TASK OBJECTIVE
Quote every line below exactly and skip any picture.

Change detection outputs
_ _ _

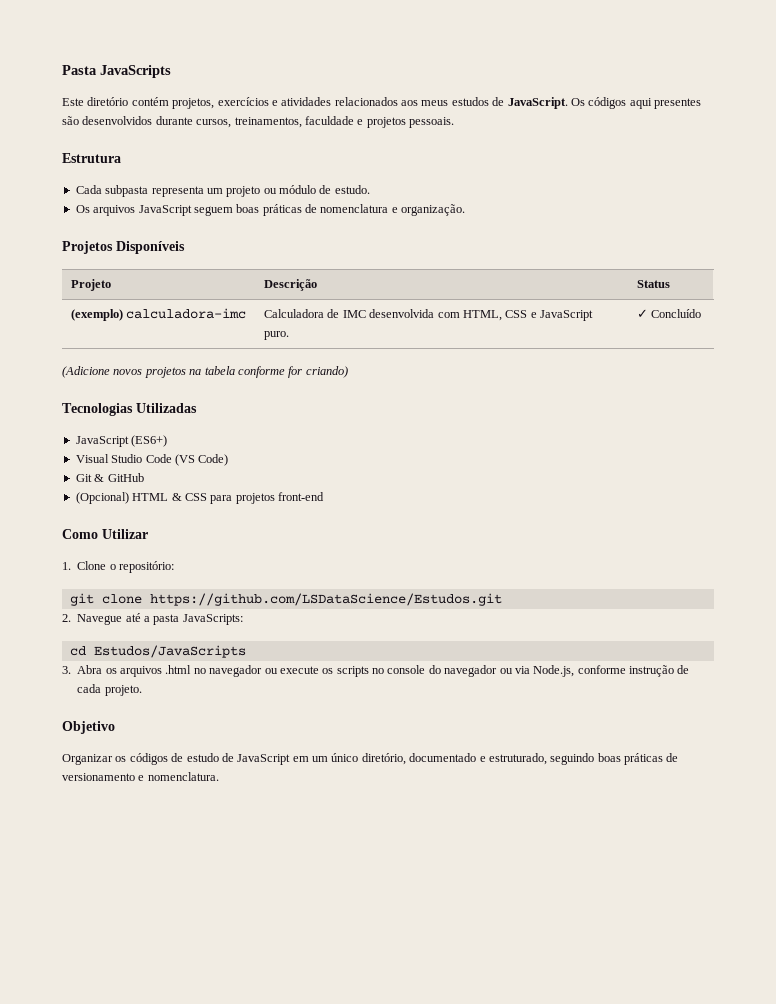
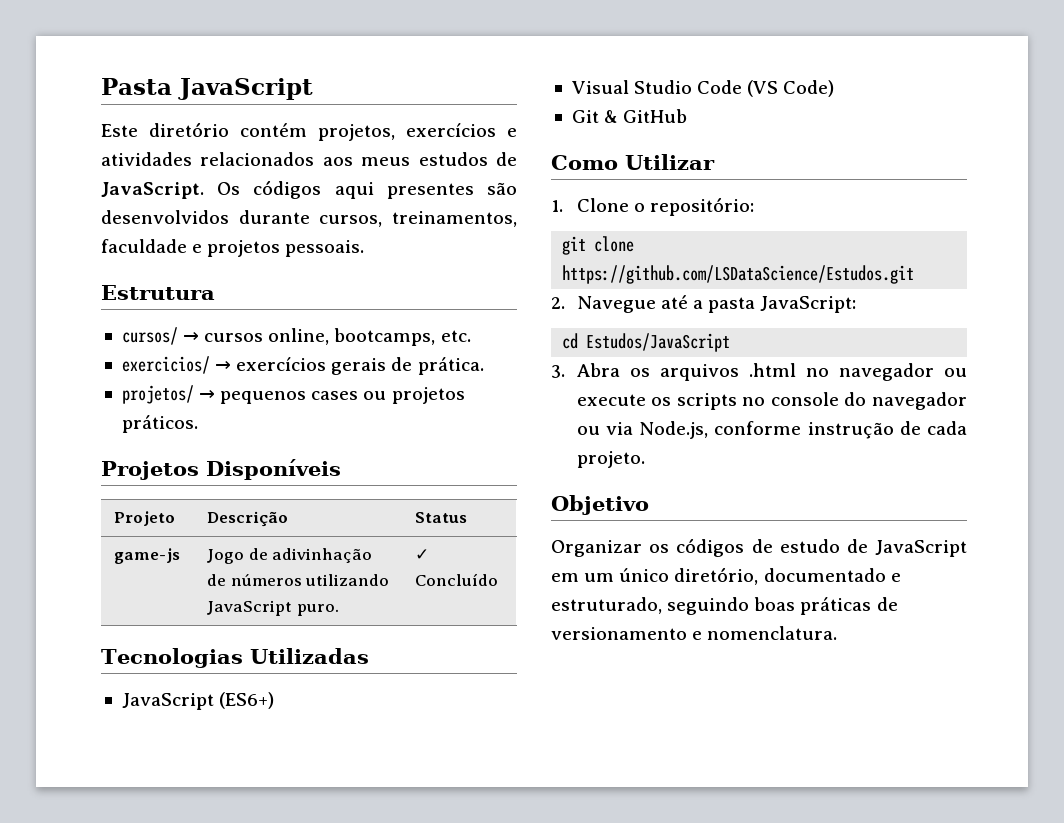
- Pasta JavaScripts
+ Pasta JavaScript
- Cada subpasta representa um projeto ou módulo de estudo.
- Os arquivos JavaScript seguem boas práticas de nomenclatura e organização.
+ cursos/ → cursos online, bootcamps, etc.
+ exercicios/ → exercícios gerais de prática.
+ projetos/ → pequenos cases ou projetos práticos.
- (exemplo) calculadora-imc | Calculadora de IMC desenvolvida com HTML, CSS e JavaScript puro. | ✓ Concluído
- (Adicione novos projetos na tabela conforme for criando)
+ game-js | Jogo de adivinhação de números utilizando JavaScript puro. | ✓ Concluído
- (Opcional) HTML & CSS para projetos front-end
- 2. Navegue até a pasta JavaScripts:
+ 2. Navegue até a pasta JavaScript:
- cd Estudos/JavaScripts
+ cd Estudos/JavaScript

_ _ _

RESULT OF THIS TASK
- Pasta JavaScripts
+ Pasta JavaScript
- Cada subpasta representa um projeto ou módulo de estudo.
- Os arquivos JavaScript seguem boas práticas de nomenclatura e organização.
+ cursos/ → cursos online, bootcamps, etc.
+ exercicios/ → exercícios gerais de prática.
+ projetos/ → pequenos cases ou projetos práticos.
- (exemplo) calculadora-imc | Calculadora de IMC desenvolvida com HTML, CSS e JavaScript puro. | ✓ Concluído
- (Adicione novos projetos na tabela conforme for criando)
+ game-js | Jogo de adivinhação de números utilizando JavaScript puro. | ✓ Concluído
- (Opcional) HTML & CSS para projetos front-end
- 2. Navegue até a pasta JavaScripts:
+ 2. Navegue até a pasta JavaScript:
- cd Estudos/JavaScripts
+ cd Estudos/JavaScript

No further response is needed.